> **Assigned task**
Below are records; please give the number of their lines that contain the string "werden", and only that number.

(Items listed in a dataset)
====
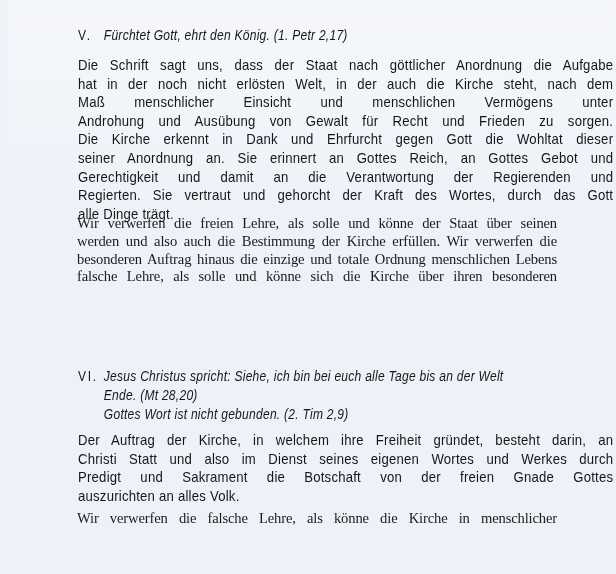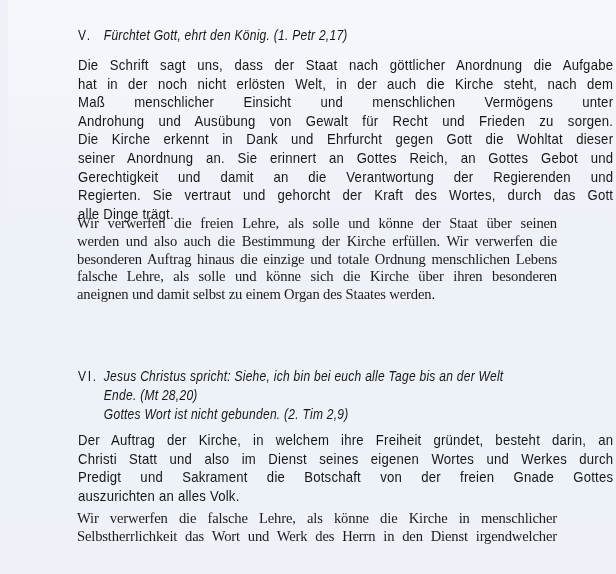--- a/index.html
+++ b/index.html
@@ -70,35 +70,33 @@
     <span class="line">Gerechtigkeit und damit an die Verantwortung der Regierenden und</span>
     <span class="line">Regierten. Sie vertraut und gehorcht der Kraft des Wortes, durch das Gott</span>
     <span class="line last">alle Dinge trägt.</span>
   </div>
 
   <div class="serif-par" style="top:215px;">
     <span class="line">Wir verwerfen die freien Lehre, als solle und könne der Staat über seinen</span>
     <span class="line">werden und also auch die Bestimmung der Kirche erfüllen. Wir verwerfen die</span>
     <span class="line">besonderen Auftrag hinaus die einzige und totale Ordnung menschlichen Lebens</span>
     <span class="line">falsche Lehre, als solle und könne sich die Kirche über ihren besonderen</span>
-    <span class="line last">aneignen und damit selbst zu einem Organ des Staates werden.</span>
   </div>
 
   <div class="heading" style="top:367px;">
     <span class="num">VI.</span><span class="title">Jesus Christus spricht: Siehe, ich bin bei euch alle Tage bis an der Welt</span>
     <span class="sub">Ende. (Mt 28,20)</span>
     <span class="sub">Gottes Wort ist nicht gebunden. (2. Tim 2,9)</span>
   </div>
 
   <div class="sans-par" style="top:431px;">
     <span class="line">Der Auftrag der Kirche, in welchem ihre Freiheit gründet, besteht darin, an</span>
     <span class="line">Christi Statt und also im Dienst seines eigenen Wortes und Werkes durch</span>
     <span class="line">Predigt und Sakrament die Botschaft von der freien Gnade Gottes</span>
     <span class="line last">auszurichten an alles Volk.</span>
   </div>
 
   <div class="serif-par" style="top:510px;font-family:Liberation Serif, serif;">
     <span class="line">Wir verwerfen die falsche Lehre, als könne die Kirche in menschlicher</span>
-    <span class="line">Selbstherrlichkeit das Wort und Werk des Herrn in den Dienst irgendwelcher</span>
   </div>
 
   <div class="edge"></div>
 </div>
 
 </body></html>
====
> **Exercise answer**
2